Another 60th vote, Virginia Senator Jim Webb, is also expressing second thoughts as he heads for retirement this year after one term. "My great regret on that is that I believe the whole health-care issue could have been handled differently by the Administration and over here," he told MSNBC recently. "I think the way that the process was put forward without a clear set of principles from the Administration caused a lot of fear in the country. We had seven different or five different committees boiling up 7,000 pages of contradictory information."

All true, but reporter Chuck Todd pressed if the Senator regretted his vote?

"No, and in the end I voted with the Republicans 18 times, but in the end I voted for it," Mr.

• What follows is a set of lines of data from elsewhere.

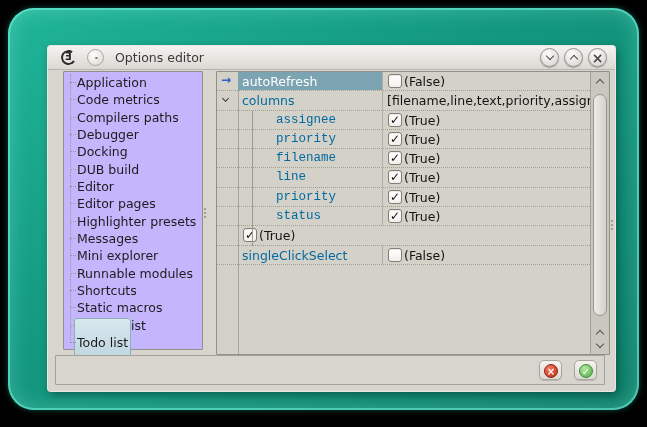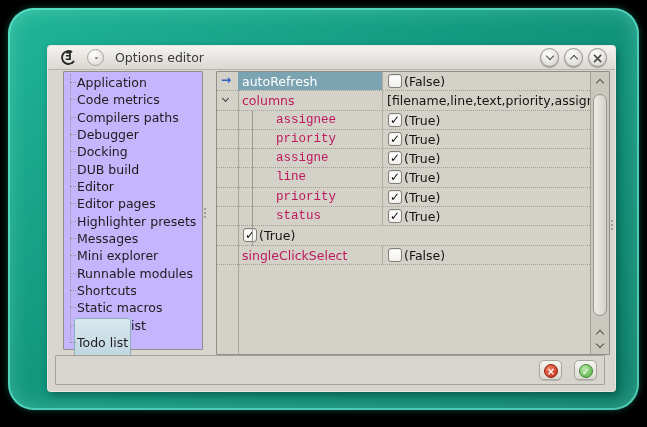--- a/index.html
+++ b/index.html
@@ -49,7 +49,7 @@
   .gutter{width:21px;flex:none;position:relative;}
   .garrow{position:absolute;left:4px;top:1px;font-style:normal;font-weight:bold;font-size:12px;color:#2f62c8;}
   .gchev{position:absolute;left:6px;top:5px;width:5px;height:5px;border-right:1.6px solid #3b3b38;border-bottom:1.6px solid #3b3b38;transform:rotate(45deg);}
-  .pname{width:145px;flex:none;padding:2px 2px 0 4px;font-size:12.5px;color:#be185d;border-right:1px solid #b0aea4;white-space:nowrap;overflow:hidden;}
+  .pname{width:145px;flex:none;padding:2px 2px 0 4px;font-size:12.5px;color:#0369a1;border-right:1px solid #b0aea4;white-space:nowrap;overflow:hidden;}
   .psel{background:#7ba3b2;color:#fff;}
   .lvl1 .pname{padding-left:38px;font-family:Liberation Mono, monospace;}
   .lvl1::after{content:"";position:absolute;left:35px;top:0;bottom:-1px;width:1px;background:#9c9a90;}

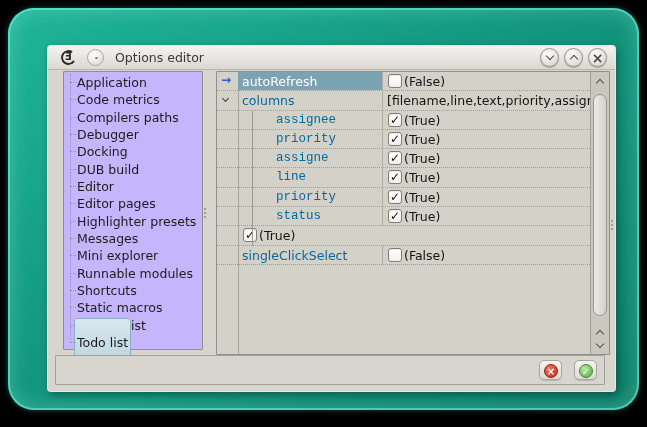--- a/index.html
+++ b/index.html
@@ -169,7 +169,7 @@
             </div>
             <div class="row lvl1">
               <span class="gutter"></span>
-              <span class="pname">assigne</span>
+              <span class="pname">filename</span>
               <span class="pval">
                 <span class="cb">✓</span>
                 <span class="vtext">(True)</span>

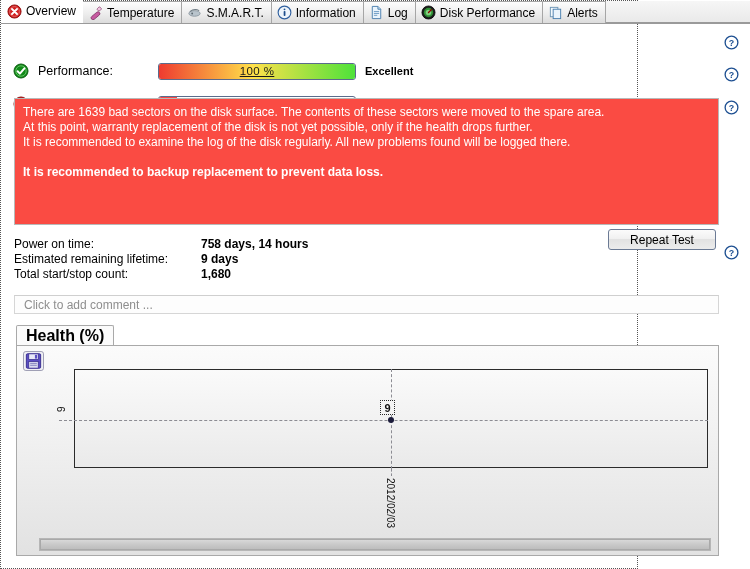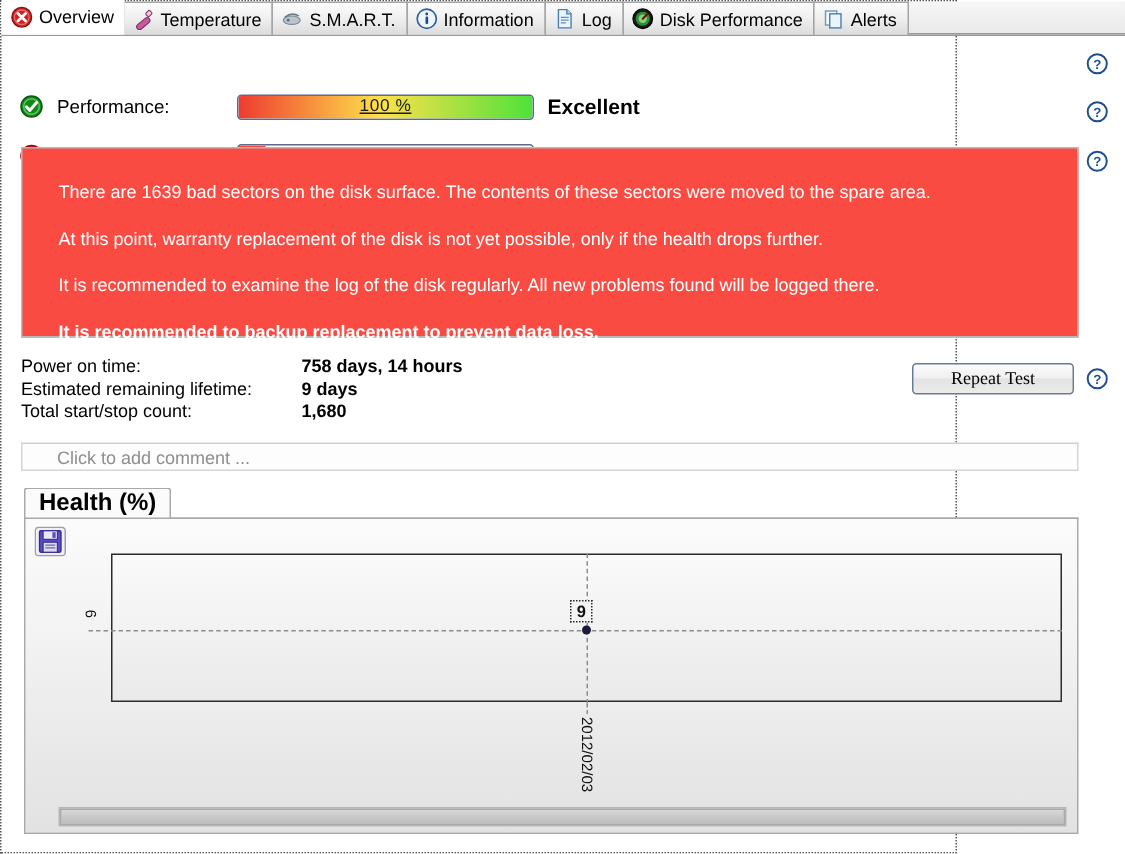--- a/index.html
+++ b/index.html
@@ -68,7 +68,7 @@
     display:flex;align-items:center;justify-content:center;
     font-size:11.5px;color:#1a1a1a;font-weight:400;letter-spacing:.4px;text-decoration:underline;
   }
-  .meter-verdict{margin-left:9px;font-weight:bold;font-size:14px;}
+  .meter-verdict{margin-left:9px;font-weight:bold;font-size:11px;}
 
   
   .help{position:absolute;width:15px;height:15px;cursor:pointer;}

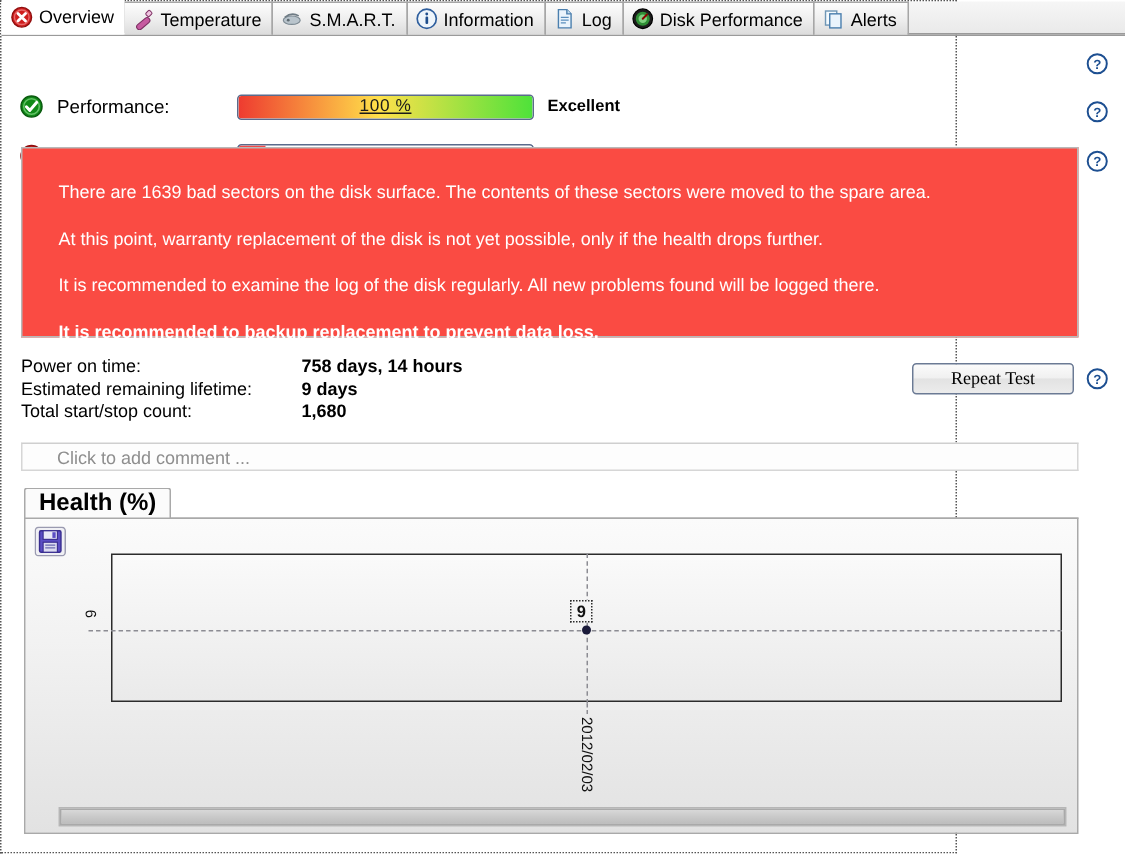--- a/index.html
+++ b/index.html
@@ -81,7 +81,7 @@
     border:1px solid #b8b8b8;
     padding:6px 8px 0 8px;
   }
-  .warn p{margin:16px;line-height:15px;font-size:12px;color:#ffffff;}
+  .warn p{margin:0;line-height:15px;font-size:12px;color:#ffffff;}
   .warn p.em{font-weight:bold;margin-top:15px;}
 
   

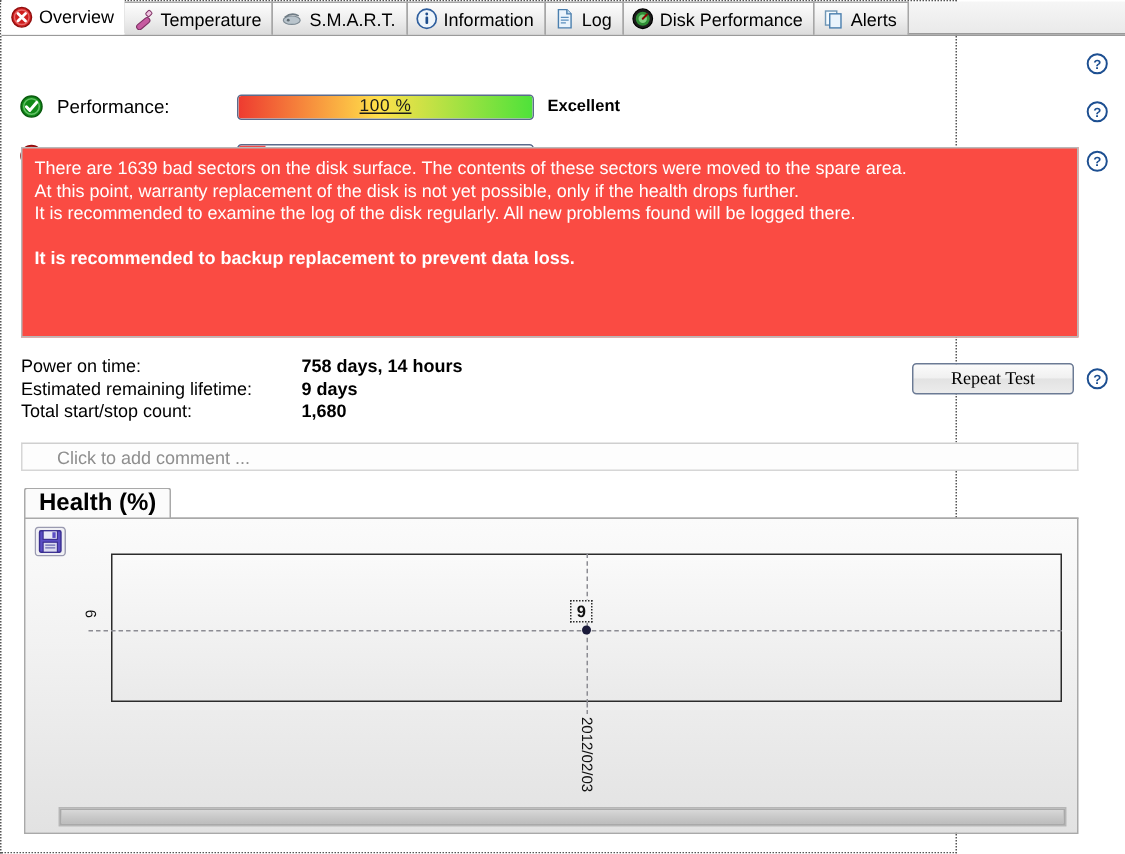--- a/index.html
+++ b/index.html
@@ -92,11 +92,11 @@
   .stats td.v{font-weight:bold;}
 
   .repeat-btn{
-    position:absolute;left:607px;top:241px;width:108px;height:21px;
+    position:absolute;left:607px;top:228px;width:108px;height:21px;
     box-sizing:border-box;
     background:linear-gradient(to bottom,#fbfbfb 0%,#f0f0f0 48%,#e2e2e2 50%,#ececec 100%);
     border:1px solid #6b7a94;border-radius:3px;
-    font-family:Liberation Serif, serif;font-size:12px;color:#000;
+    font-family:Liberation Sans, sans-serif;font-size:12px;color:#000;
     display:flex;align-items:center;justify-content:center;
     cursor:pointer;
   }

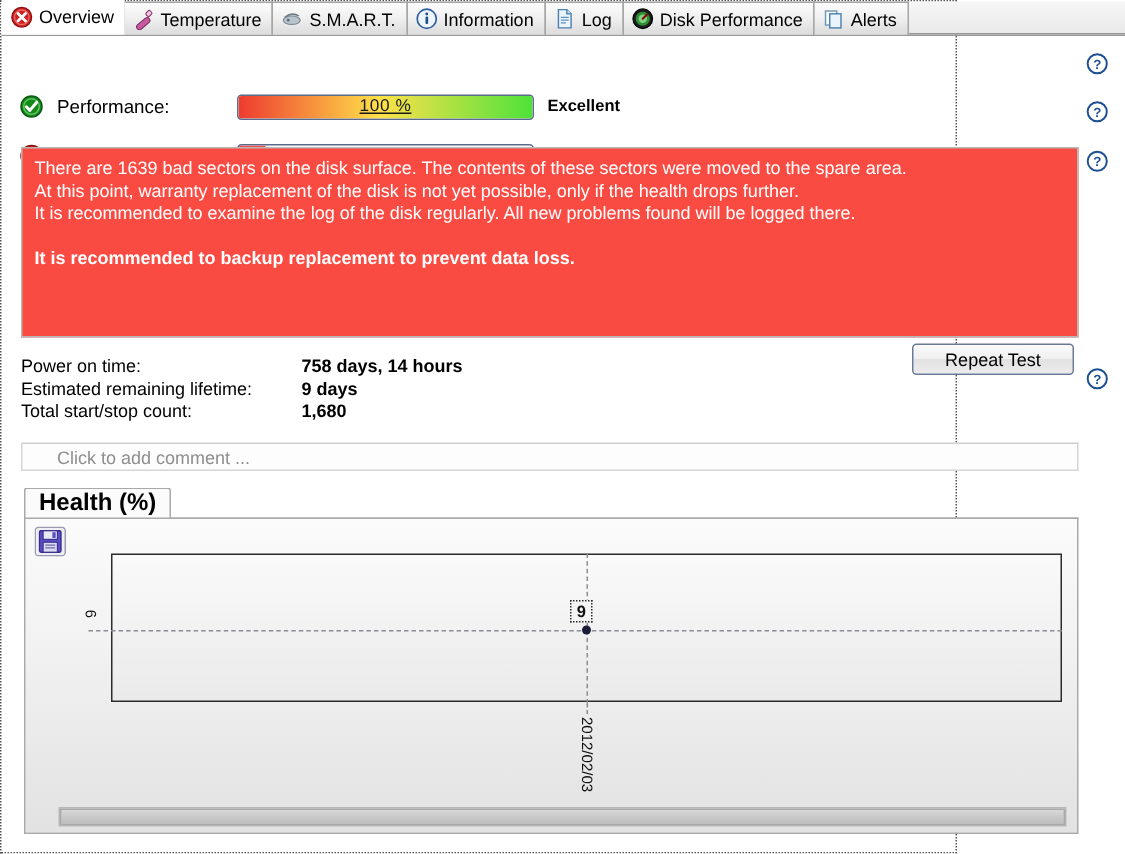--- a/index.html
+++ b/index.html
@@ -109,7 +109,7 @@
     background:#fdfdfd;
     font-family:"Liberation Sans",sans-serif;font-size:12px;
     color:#8e8e8e;
-    padding:0 23px;
+    padding:0 9px;
     outline:none;
   }
   .comment::placeholder{color:#8e8e8e;opacity:1;}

Webb added. "We do need to move forward. We need to find different ways to work with these issues. We could have had a smaller, more focused package, and the country would have been a lot more comfortable with the process as well."

Even hedged regrets are welcome, but the irony is that a Senator who says the parties need to work more together will have as his main legacy the most partisan and polarizing legislation of modern times. Had he or any one of the 60 Democrats insisted that the Administration get Republican votes, or drop the bill's worst provisions, history would have been very different.

A second irony is that Democrats only had those 60 Senate votes because of a series of improbable and corrupt events. Mr. Webb won his race by a hair in 2006 after incumbent George Allen stupidly uttered the word "macaca," and the media portrayed him as racist. Alaska's Ted Stevens lost his seat in 2008 by 3,724 votes after he was convicted eight days before the election in a trial in which the Justice Department withheld crucial evidence. He was later exonerated. And Al Franken, who was trailing on Election Day, managed to steal the Minnesota recount in 2008 by 312 votes from a hapless Norm Coleman.

Add the Louisiana Purchase, the Cornhusker Kickback and the other special deals that President Obama used to buy Senate Democratic votes for ObamaCare, and you have the first major new entitlement in history that passed along strictly partisan lines and is as unpopular today as it was on the day it passed.

Messrs. Webb and Bayh can lament what might have been, but the bitter truth is that the only way voters can undo their damage is by defeating Mr. Obama in November and electing a Republican Senate. Otherwise, both men will have left their country economically weaker and health care less affordable than it was when they decided to run for office. That should be their real regret.